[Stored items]
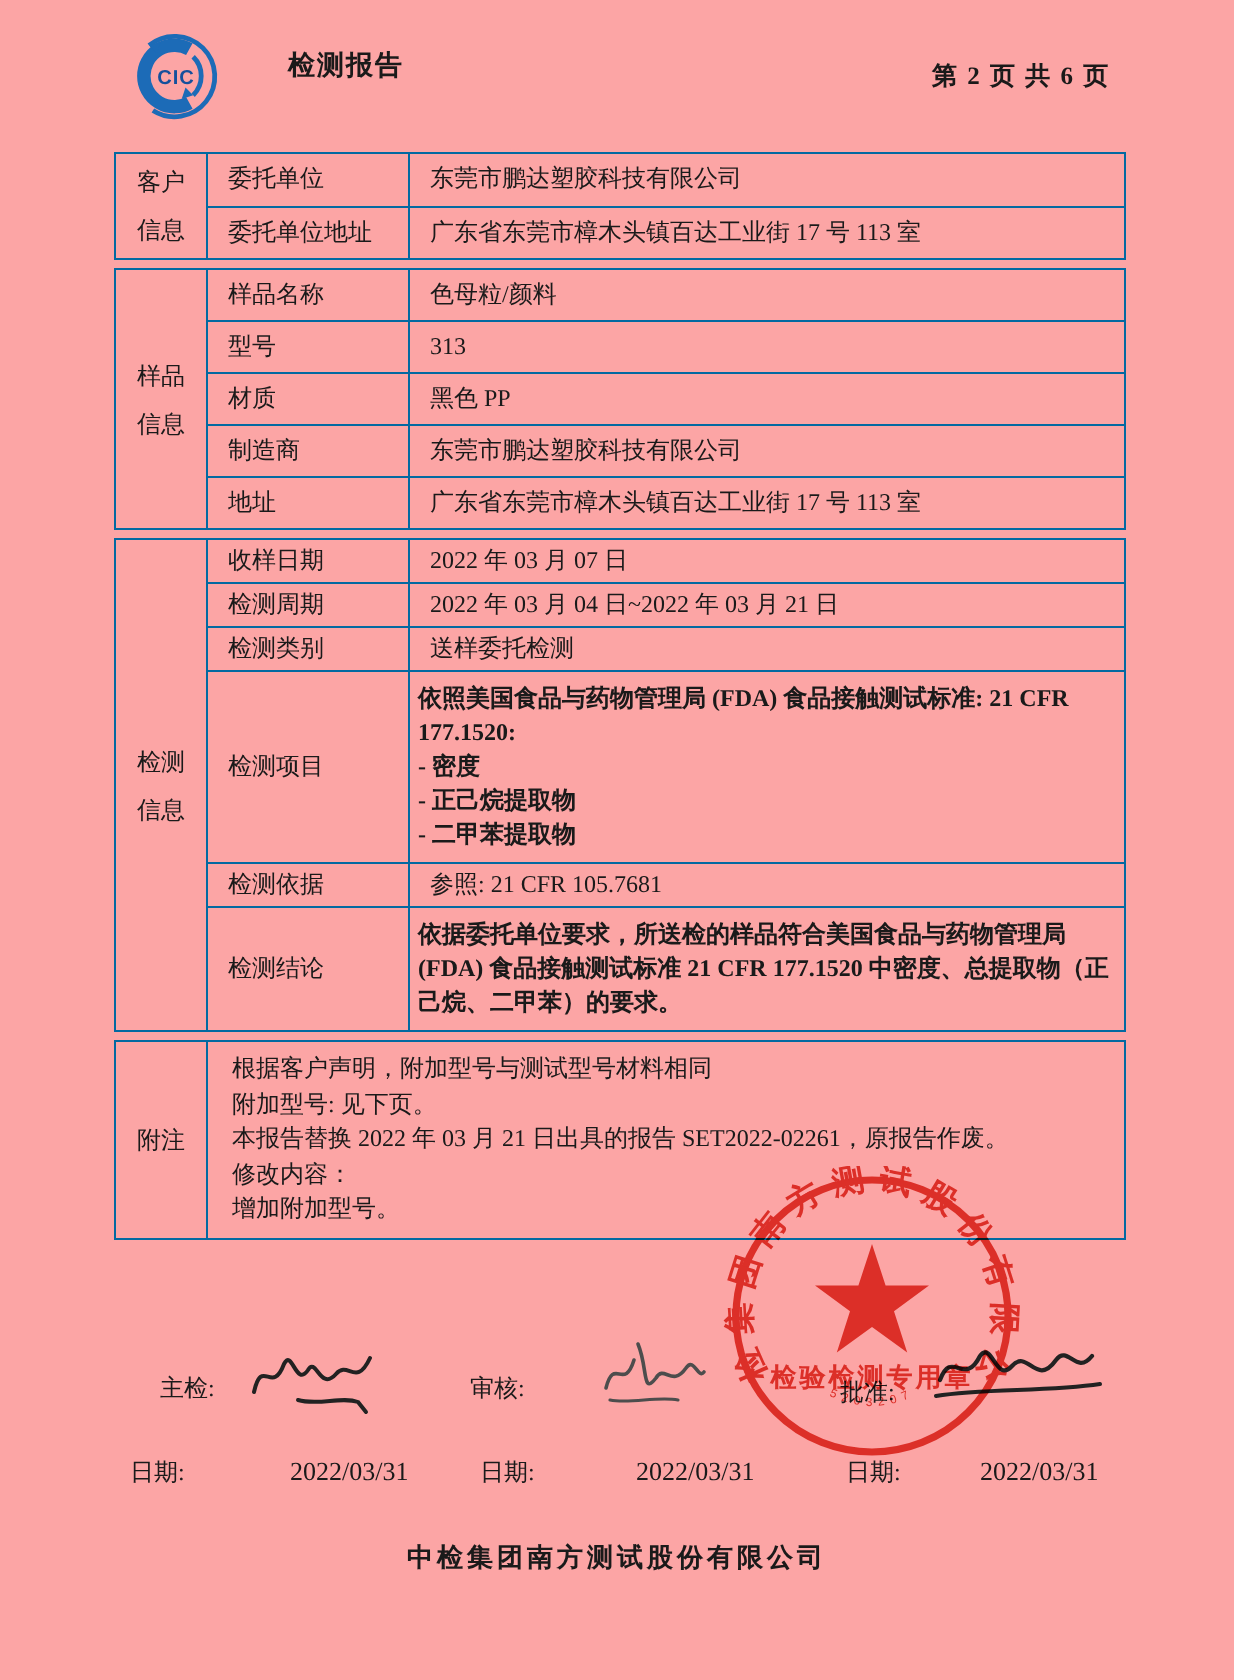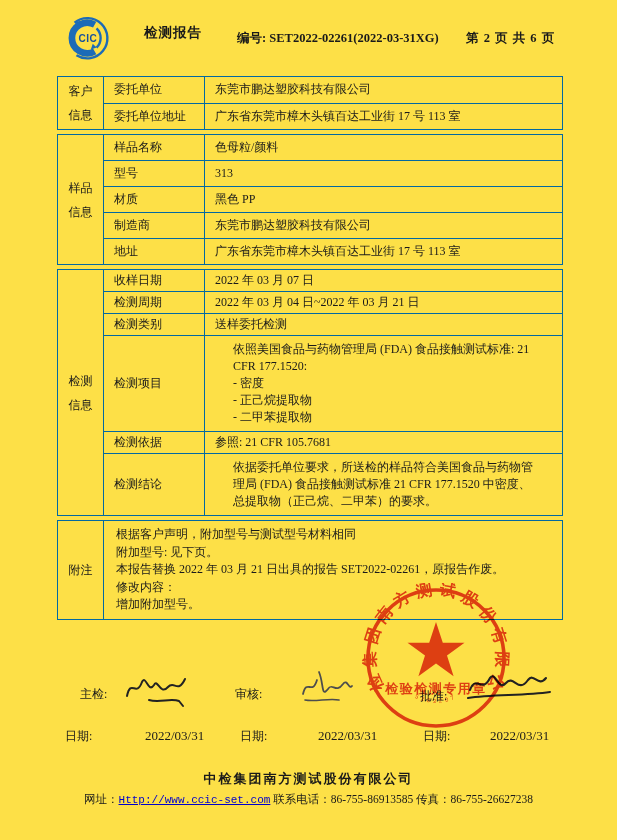--- a/index.html
+++ b/index.html
@@ -5,7 +5,7 @@
   * { margin:0; padding:0; box-sizing:border-box; }
   html,body { background:#ffffff; }
   .page {
-    position:relative; width:617px; height:840px; background:#fde047;
+    position:relative; width:617px; height:840px; background:#fca5a5;
     font-family:"Liberation Serif","DejaVu Serif",serif; color:#1a1a1a;
     overflow:hidden;
   }

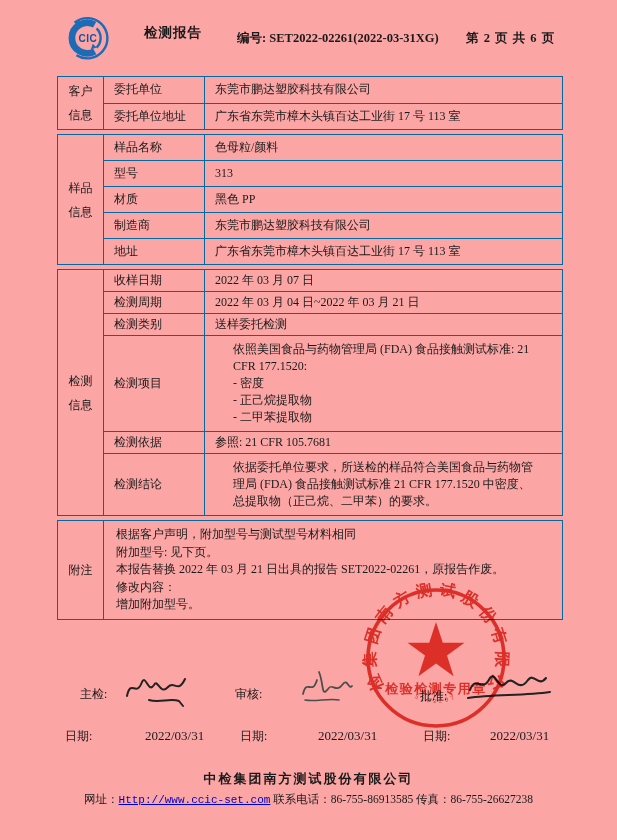--- a/index.html
+++ b/index.html
@@ -55,9 +55,6 @@
       <text x="27" y="28" text-anchor="middle" font-size="10.5" font-weight="bold" fill="#15509c" font-family="'Liberation Sans',sans-serif" letter-spacing="0.5">CIC</text>
     </svg>
     <div class="rpt-title">检测报告</div>
-    <div class="rpt-no">
-      <span>编号: </span><span>SET2022-02261(2022-03-31XG)</span>
-    </div>
     <div class="pg">第 2 页 共 6 页</div>
   </div>
 

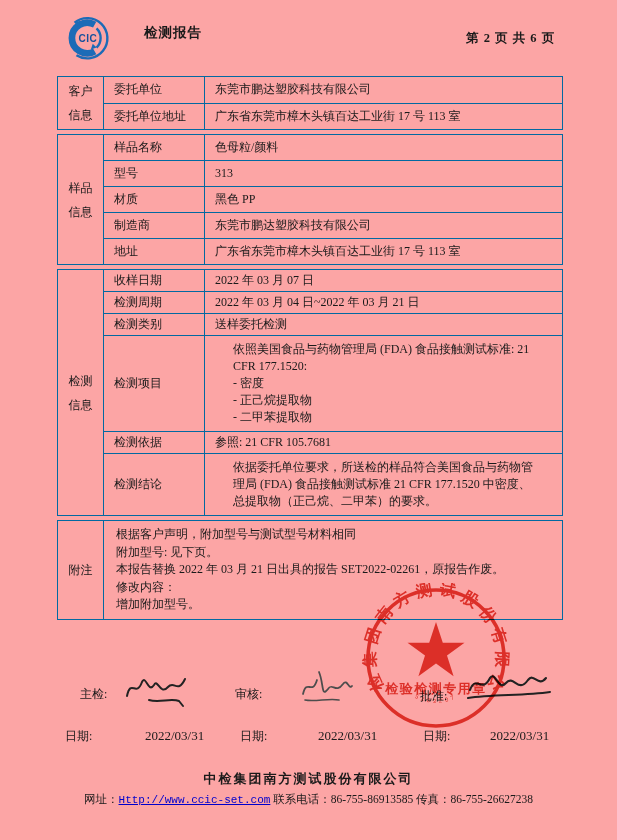--- a/index.html
+++ b/index.html
@@ -22,7 +22,7 @@
   .sec-label { text-align:center; padding:2px 4px; line-height:24px; }
   .t1 td.r, .t2 td.r { height:26px; }
   .t3 td.r { height:20px; }
-  .multi { line-height:17px; padding:5px 28px; }
+  .multi { line-height:17px; padding:5px 4px;font-weight:bold; }
   .multi div { line-height:17px; }
   .notes-cell { line-height:17.5px; padding:5px 12px; }
   .notes-cell div { line-height:17.5px; }

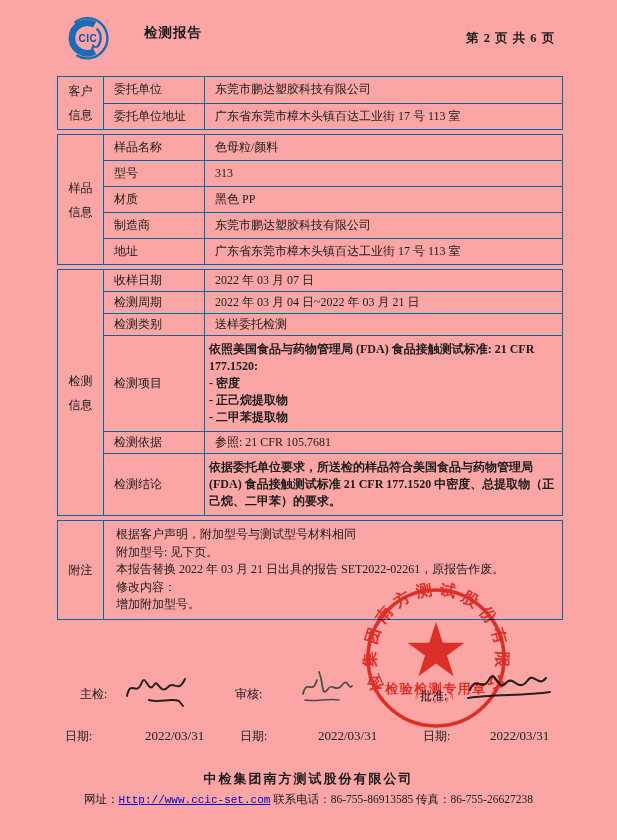--- a/index.html
+++ b/index.html
@@ -222,11 +222,6 @@
 
   <div class="footer">
     <div class="co">中检集团南方测试股份有限公司</div>
-    <div class="ln">
-      <span>网址：</span><span class="link">Http://www.ccic-set.com</span>
-      <span>联系电话：</span><span>86-755-86913585</span>
-      <span>传真：</span><span>86-755-26627238</span>
-    </div>
   </div>
 
 </div>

REQUIREMENT –
Each entry should be set down exactly, pictures excluded.

TASK RESPONSE –
--- a/index.html
+++ b/index.html
@@ -5,7 +5,7 @@
   * { margin:0; padding:0; box-sizing:border-box; }
   html,body { background:#ffffff; }
   .page {
-    position:relative; width:617px; height:840px; background:#fde047;
+    position:relative; width:617px; height:840px; background:#fca5a5;
     font-family:"Liberation Serif","DejaVu Serif",serif; color:#1a1a1a;
     overflow:hidden;
   }

--- a/index.html
+++ b/index.html
@@ -55,9 +55,6 @@
       <text x="27" y="28" text-anchor="middle" font-size="10.5" font-weight="bold" fill="#15509c" font-family="'Liberation Sans',sans-serif" letter-spacing="0.5">CIC</text>
     </svg>
     <div class="rpt-title">检测报告</div>
-    <div class="rpt-no">
-      <span>编号: </span><span>SET2022-02261(2022-03-31XG)</span>
-    </div>
     <div class="pg">第 2 页 共 6 页</div>
   </div>
 

--- a/index.html
+++ b/index.html
@@ -22,7 +22,7 @@
   .sec-label { text-align:center; padding:2px 4px; line-height:24px; }
   .t1 td.r, .t2 td.r { height:26px; }
   .t3 td.r { height:20px; }
-  .multi { line-height:17px; padding:5px 28px; }
+  .multi { line-height:17px; padding:5px 4px;font-weight:bold; }
   .multi div { line-height:17px; }
   .notes-cell { line-height:17.5px; padding:5px 12px; }
   .notes-cell div { line-height:17.5px; }

--- a/index.html
+++ b/index.html
@@ -222,11 +222,6 @@
 
   <div class="footer">
     <div class="co">中检集团南方测试股份有限公司</div>
-    <div class="ln">
-      <span>网址：</span><span class="link">Http://www.ccic-set.com</span>
-      <span>联系电话：</span><span>86-755-86913585</span>
-      <span>传真：</span><span>86-755-26627238</span>
-    </div>
   </div>
 
 </div>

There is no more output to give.